+++ RECORDED DATA

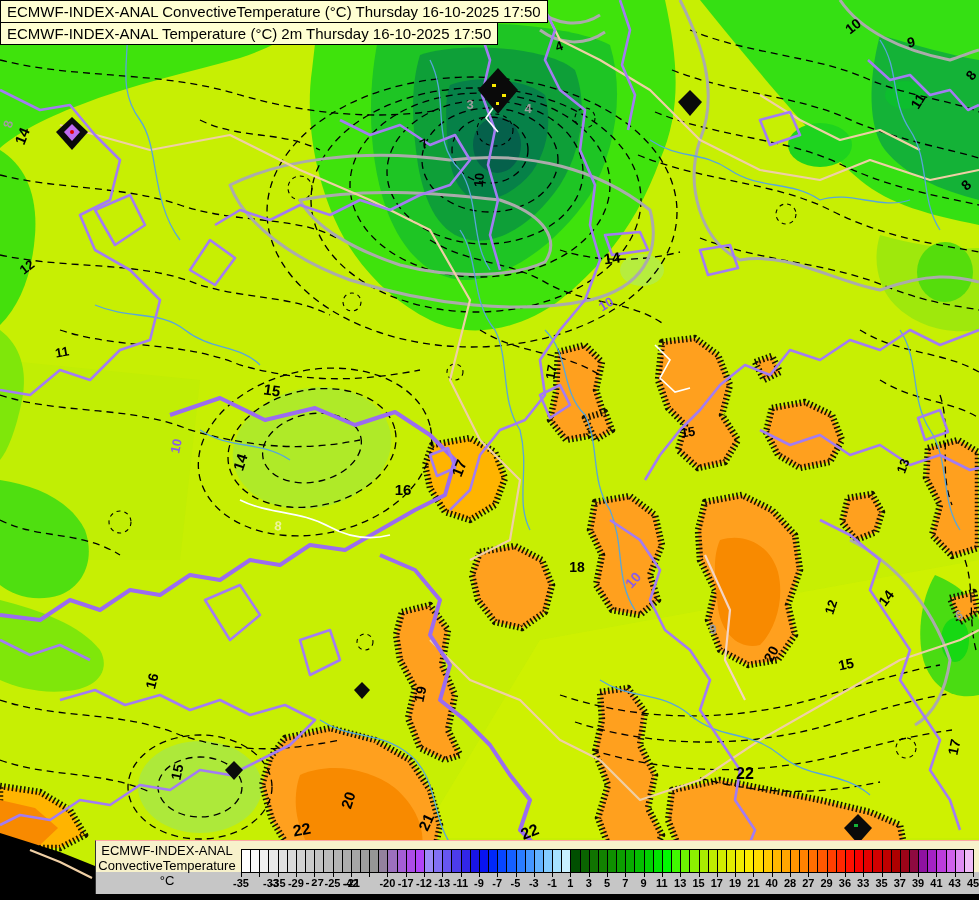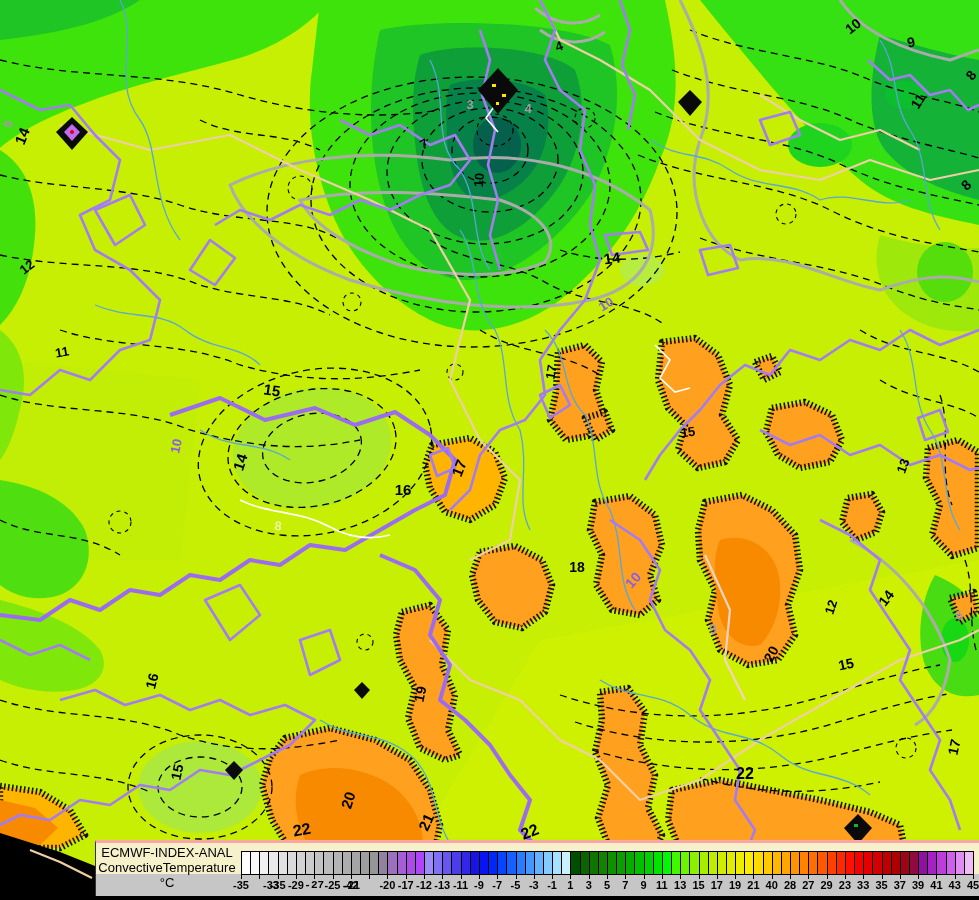--- a/index.html
+++ b/index.html
@@ -300,6 +300,10 @@
       <div class="clabel c-pale" style="left: 278px; top: 526px; font-size: 13px; transform: translate(-50%, -50%) rotate(6deg);">8</div>
     </div>
 
+<div id="titlebox">
+  <div class="tline" id="title1">ECMWF-INDEX-ANAL ConvectiveTemperature (°C) Thursday 16-10-2025 17:50</div><br>
+  <div class="tline" id="title2">ECMWF-INDEX-ANAL Temperature (°C) 2m Thursday 16-10-2025 17:50</div>
+</div>
 
 <div id="legend">
   <div id="legend-top"></div>

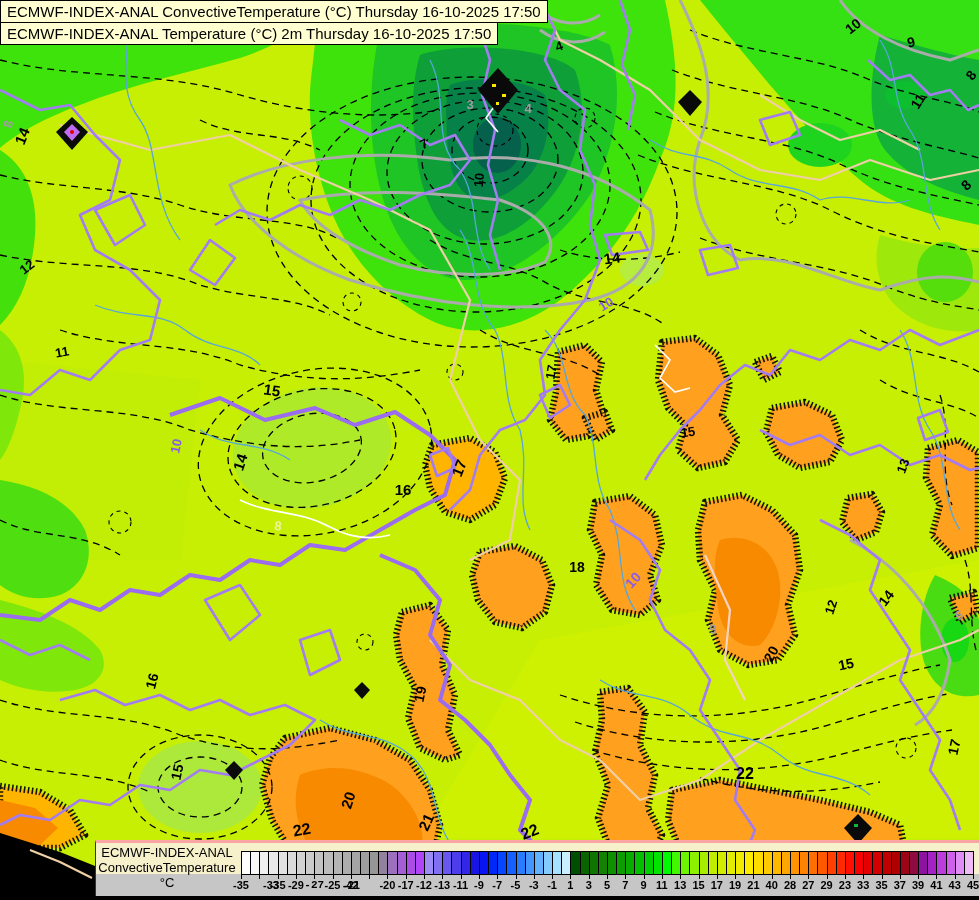--- a/index.html
+++ b/index.html
@@ -39,7 +39,7 @@
 
   
   #legend{position:absolute;left:95px;top:840px;width:884px;height:53px;z-index:5;
-          border-top:3px solid #fca5a5;border-left:1px solid #333;}
+          border-top:1px solid #fca5a5;border-left:1px solid #333;}
   #legend-top{position:absolute;left:0;top:0;width:884px;height:31px;background:#F7F1CB;}
   #legend-bottom{position:absolute;left:0;top:31px;width:884px;height:22px;background:#C6C6C6;}
   #legend-titles{position:absolute;left:0;top:2px;width:142px;text-align:center;color:#000;}

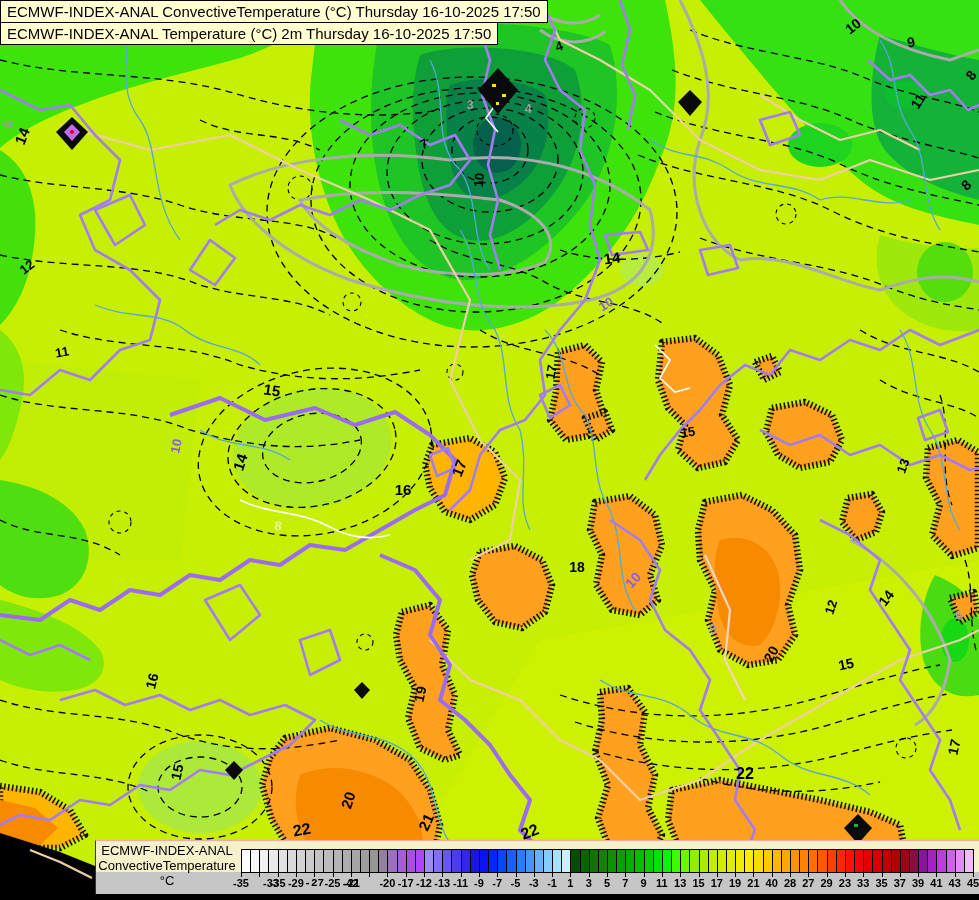--- a/index.html
+++ b/index.html
@@ -462,7 +462,7 @@
       <div class="tick" style="left: 730.6px;"></div>
       <div class="tlabel" style="left: 730.6px;">29</div>
       <div class="tick" style="left: 748.9px;"></div>
-      <div class="tlabel" style="left: 748.9px;">23</div>
+      <div class="tlabel" style="left: 748.9px;">36</div>
       <div class="tick" style="left: 767.2px;"></div>
       <div class="tlabel" style="left: 767.2px;">33</div>
       <div class="tick" style="left: 785.5px;"></div>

++++++

WHAT TO WORK ON: Word for word, give the listing above again, but drop any pictures.

OUTPUT FOR THIS EXERCISE:
--- a/index.html
+++ b/index.html
@@ -300,6 +300,10 @@
       <div class="clabel c-pale" style="left: 278px; top: 526px; font-size: 13px; transform: translate(-50%, -50%) rotate(6deg);">8</div>
     </div>
 
+<div id="titlebox">
+  <div class="tline" id="title1">ECMWF-INDEX-ANAL ConvectiveTemperature (°C) Thursday 16-10-2025 17:50</div><br>
+  <div class="tline" id="title2">ECMWF-INDEX-ANAL Temperature (°C) 2m Thursday 16-10-2025 17:50</div>
+</div>
 
 <div id="legend">
   <div id="legend-top"></div>

--- a/index.html
+++ b/index.html
@@ -39,7 +39,7 @@
 
   
   #legend{position:absolute;left:95px;top:840px;width:884px;height:53px;z-index:5;
-          border-top:3px solid #fca5a5;border-left:1px solid #333;}
+          border-top:1px solid #fca5a5;border-left:1px solid #333;}
   #legend-top{position:absolute;left:0;top:0;width:884px;height:31px;background:#F7F1CB;}
   #legend-bottom{position:absolute;left:0;top:31px;width:884px;height:22px;background:#C6C6C6;}
   #legend-titles{position:absolute;left:0;top:2px;width:142px;text-align:center;color:#000;}

--- a/index.html
+++ b/index.html
@@ -462,7 +462,7 @@
       <div class="tick" style="left: 730.6px;"></div>
       <div class="tlabel" style="left: 730.6px;">29</div>
       <div class="tick" style="left: 748.9px;"></div>
-      <div class="tlabel" style="left: 748.9px;">23</div>
+      <div class="tlabel" style="left: 748.9px;">36</div>
       <div class="tick" style="left: 767.2px;"></div>
       <div class="tlabel" style="left: 767.2px;">33</div>
       <div class="tick" style="left: 785.5px;"></div>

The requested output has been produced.